For example, this would be, potentially actionable if it was a small set of research-phase jewelry keywords vs jewelry keywords with purchase intent.
But, again, it sounds more like a criticism than I want it to. Thanks for providing this insight.
I agree that it would be great to see a follow-up experiment using queries derived from users with purchase intent. For example, using a group of people who are interested in shopping for shoes to search for something like “running shoes” or any more ecom-related searches.
Great info though.
Info-seeking vs purchase intent would be a fascinating study. great idea! I’m also interested in geo-specific searches. There are great things to come from our lab and research team.
Hi Joe, Ben from CXL here. Great comment and idea for a followup study, definitely not seen useless criticism. This variation on keyword phrase is certainly something we’re thinking about. Basically, you’re suggesting a hypothesis that people will consume results differentially based on task and intention, right?….which is correct, and why we tried to compare the camera and water dog results to past examples so they aren’t just stand-alone results. We didn’t try to get to the task question…but maybe we’ll do that next!
For the primary study we were just after a common product (shoe) SERP result, and then comparing Google vs Bing. For the shoe example, we asked people to “Imagine they were shopping for a pair of men’s running shoes”, then gave them the SERP result to assess and click-through. So we gave them a task to complete. Our population was selected with the help of a recruiting/paneling service, and aimed to achieve a ‘general population’ slice..so various ages, mix of gender, etc. Hope this helps to answer your questions!
Like the article!
I have noticed that sometimes search results don’t show ads on the right side. They just show 4 results on top and all the others in the bottom. Google has not given any official statements about that, but this is what I see as a marketer and also other colleagues have noticed that.
What do You think how this influences your experiment?
In Estonia there are not enough advertisers for most keywords, hence lack of ads.
Hey Nikita! Maddie from CXL.
Your observation of Google’s lack of right ads is absolutely correct, they just made the move to stop showing ads on the right side of search results pages.
You should check out this article: http://searchengineland.com/google-no-ads-right-side-of-desktop-search-results-242997
It should be interesting to see how the lack of right sided ads affects ad placement in other parts of the search results page. If Google decides to put ads in other locations, we’ll probably see yet another evolution in viewing behaviors. Maybe Google will start putting more than 4 ads on top and users will spend more time viewing those?
Fascinating. Can you share the raw data or sample sizes and threshholds? Difficult to evaluate conclusions without that. I would generally want metastudy level data here. Can you convince me otherwise? I am open.

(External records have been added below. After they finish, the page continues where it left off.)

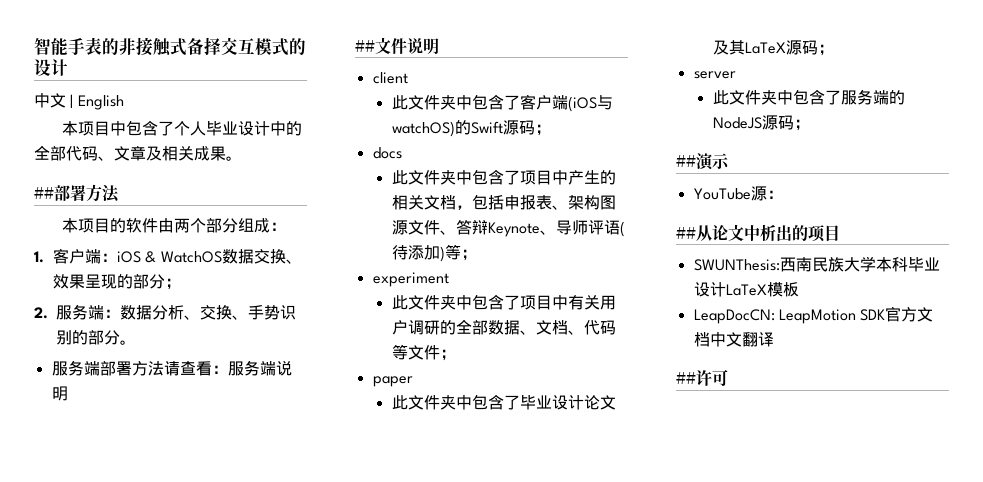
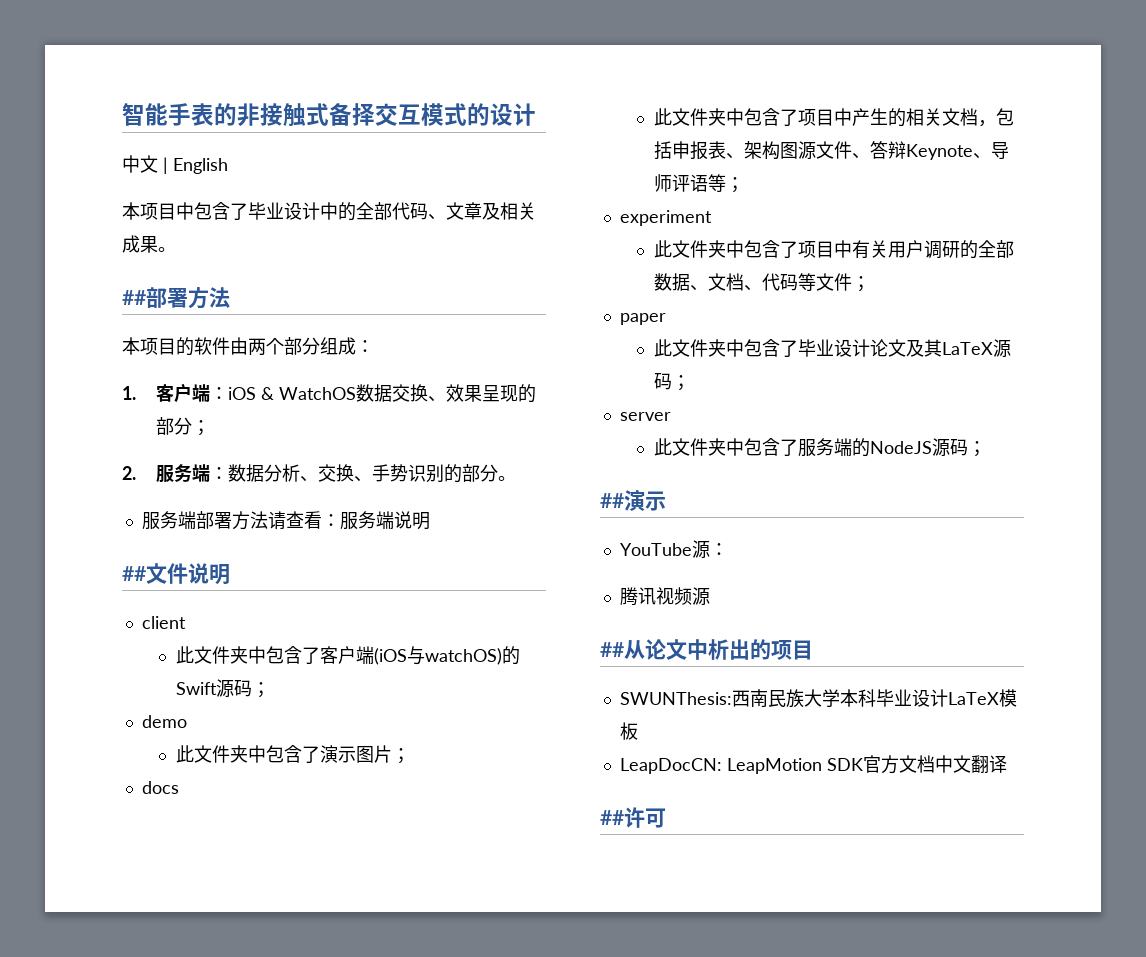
[174,121,207,136] 个人 -> (248, 211) none
(551, 130) none -> [141,715,187,728] [175,745,410,764] // demo // 此文件夹中包含了演示图片；
[619,221,625,237] [391,245,445,262] (待添加) -> (708, 183) none
(783, 194) none -> [619,587,710,606] // 腾讯视频源

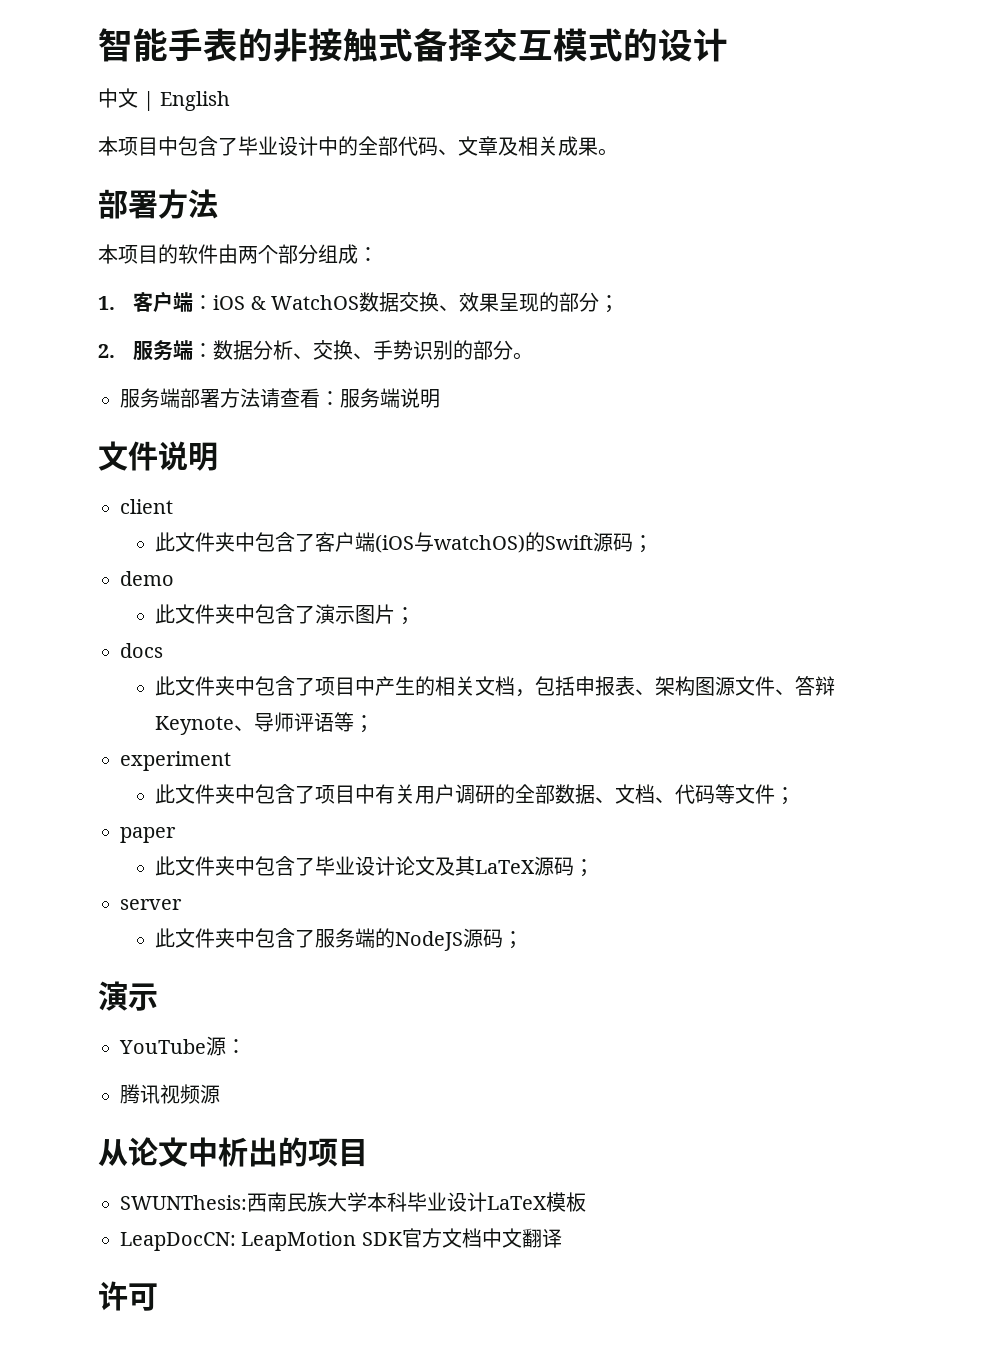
[122,290,146,305] ## -> (618, 152) none
[122,566,146,581] ## -> (440, 398) none
[600,493,624,508] ## -> (524, 940) none
[600,642,624,657] ## -> (220, 1094) none
[600,810,624,825] ## -> (562, 1238) none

L’s query about impact of images is valid. Current study may have different results than past studies because of the image intervention.
Does what was true in the past v. true now matter that much? Not to me, but perhaps it is of academic interest. Google will probably limit rich text soon, so we need to test as much as we can now. What do we know about behavior today?
Hi Kelly, good comments. Our sample sizes included at least 40 people per heat map generated. Sometimes there were more….our goal was 40, but we had to overshoot because sometimes the data wasn’t valid for a person (maybe they looked away too often for example). What specifically do you mean by thresholds?
The raw data is quite cumbersome so we haven’t thought about sharing (we do have it, of course), but we mostly don’t even mess with it directly, rather we let the software algorithms do the work (too much data for mere mortals to comprehend).
Did you want to find out something specific?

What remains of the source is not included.